Wednesday, May 18, 2011

Audacious Faith

What does it mean to have audacious faith? I've been reading a book called Sun Stand Still by Steven Furtick and it's basically about having so much faith..... you could ask God for anything! Like asking him to make the sun stand still as Joshua did in the bible. Just when the Amorites were waiting  for the cover of darkness, that darkness never came. The sun did not set for another full day. Can you imagine having faith like that? God chose to answer Joshua's outrageous prayer and he expects us to have that same faith that dares to believe God for the impossible in our everyday life. Have you ever tried to achieve a task that you thought was beyond your abilities? You would think after 40 years Joshua would be ready to give up but his audacious faith allowed him to overcome his doubt and ask God to reset our solar clock. Pretty amazing huh?
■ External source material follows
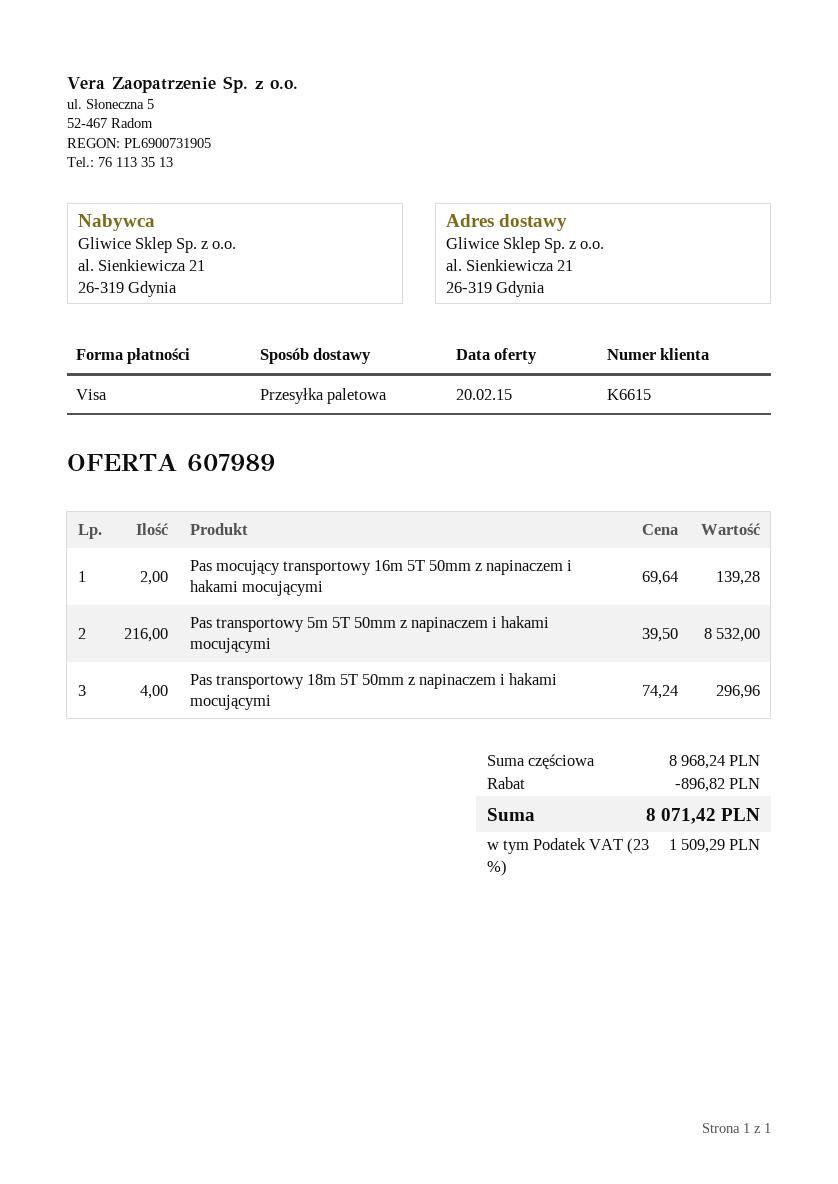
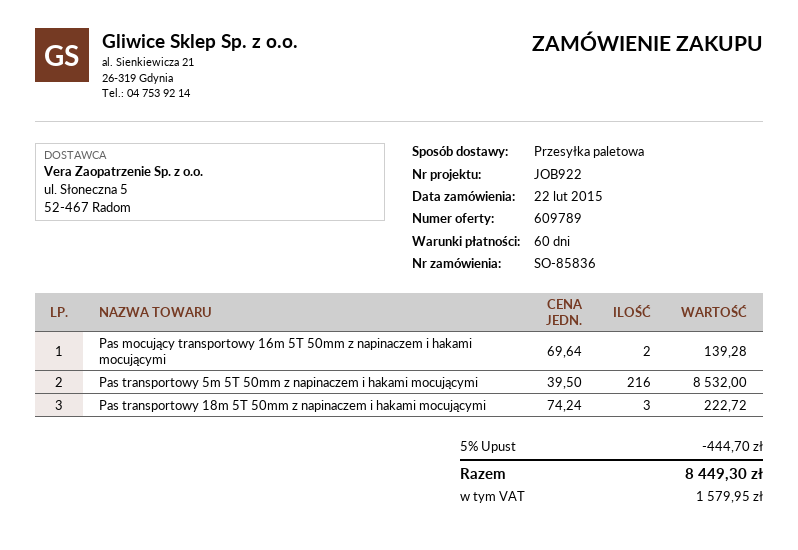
quote number: 607989 -> 609789
Pas transportowy 18m 5T 50mm z napinaczem i hakami mocującymi: 4 x 74.24 = 296.96 -> 3 x 74.24 = 222.72
discount: 896.82 -> 444.70
tax: 1509.29 -> 1579.95
total: 8071.42 -> 8449.30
We can have faith like that too if you know what to pray for. Is what you want in your life for the glory of God or biblically based? Before you ask God to do the impossible.....know what your motives are. Recently I have decided to go on a mission trip to Haiti. There is about 18 of us going and while we are down there we will be doing basic medical checks, dental work, vacation bible school, a food drive and more. One couple is going to adopt a child. But one of the main reasons for our visit is to build a house for a man named Bobby and his family. They lost their house in the earthquake. Bobby helps take care of the orphanage owned by our sister church. Raising the money for this project seemed impossible at first but through audacious faith and some really great church members working behind the scenes, we get closer and closer everyday to making this prayer a success! It is amazing what a group of people with a mission for God can get accomplished.
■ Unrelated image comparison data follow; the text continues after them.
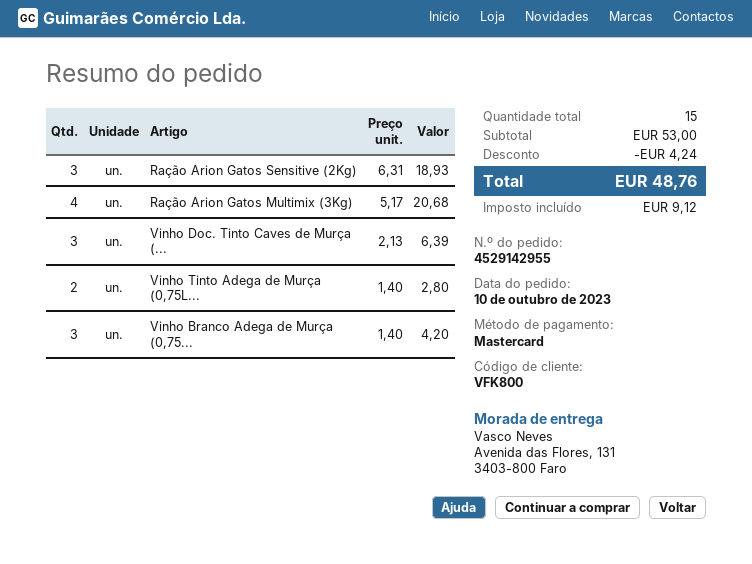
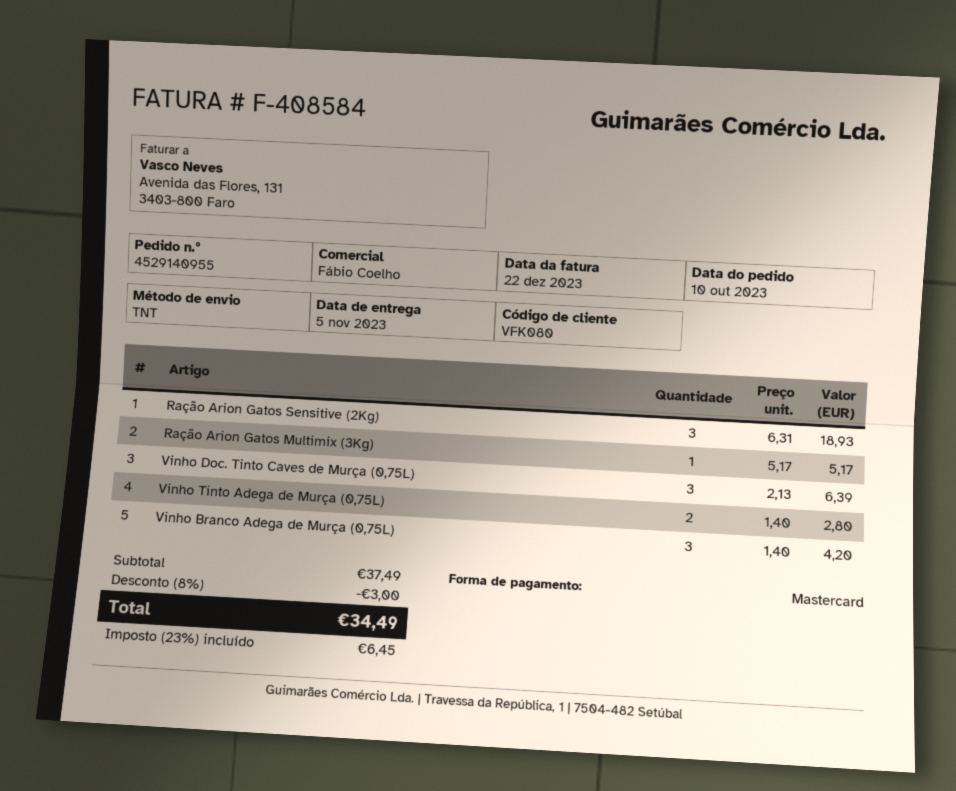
order number: 4529142955 -> 4529140955
customer number: VFK800 -> VFK080
Ração Arion Gatos Multimix (3Kg): 4 x 5.17 = 20.68 -> 1 x 5.17 = 5.17
subtotal: 53.00 -> 37.49
discount: 4.24 -> 3.00
tax: 9.12 -> 6.45
total: 48.76 -> 34.49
I know that I am going to do some work and tell some kids about Jesus but in the end I ALSO know that I will truly be the one getting blessed. So wish me luck and if anyone would like to help us with donations you can send them to Buena Vista Baptist Church 3385 Kennedy Bridge Rd Lancaster, Ky 40444 (859) 548-2868 or you can contact me for more info at vanessa.sowders@yahoo.com. Thanks so much for your support and remember to be AUDACIOUS!

Wednesday, April 13, 2011

Why Do We Do What We Do?

 

Why do you do what you do? Does anyone know the answer? Is it because that's what your parents did or it is what you were taught it school? Why do people smoke when it says right on the package, "Using this product can kill you!" And yet, thousands upon thousands of people each day choose to light up or eat fatty foods or destroy personal relationships. It seems logical..... the difference between right and wrong but humans are driven by emotions that go way beyond sense and logic. Therein lays the problem.

Fear of failure is one of the strongest emotions know to man. Some people will behave as if they have no interest in improvement whatsoever to be able to avoid such a brutal emotion.  No one wants to look stupid in front of their peers and will avoid it, if at all possible, by not trying at all. While others are every bit as fearful of success. It seems a bit contradictory but some people fear what success might bring into their life.  They may have to change friends, they may have to change careers, leave a relationship, move to a new area or give up long held beliefs or habits. Others may fear the responsibilities which might come with that success or may be worried that if they achieve a high level now that this will become the new norm or standard and aren’t sure they want to keep working that hard. 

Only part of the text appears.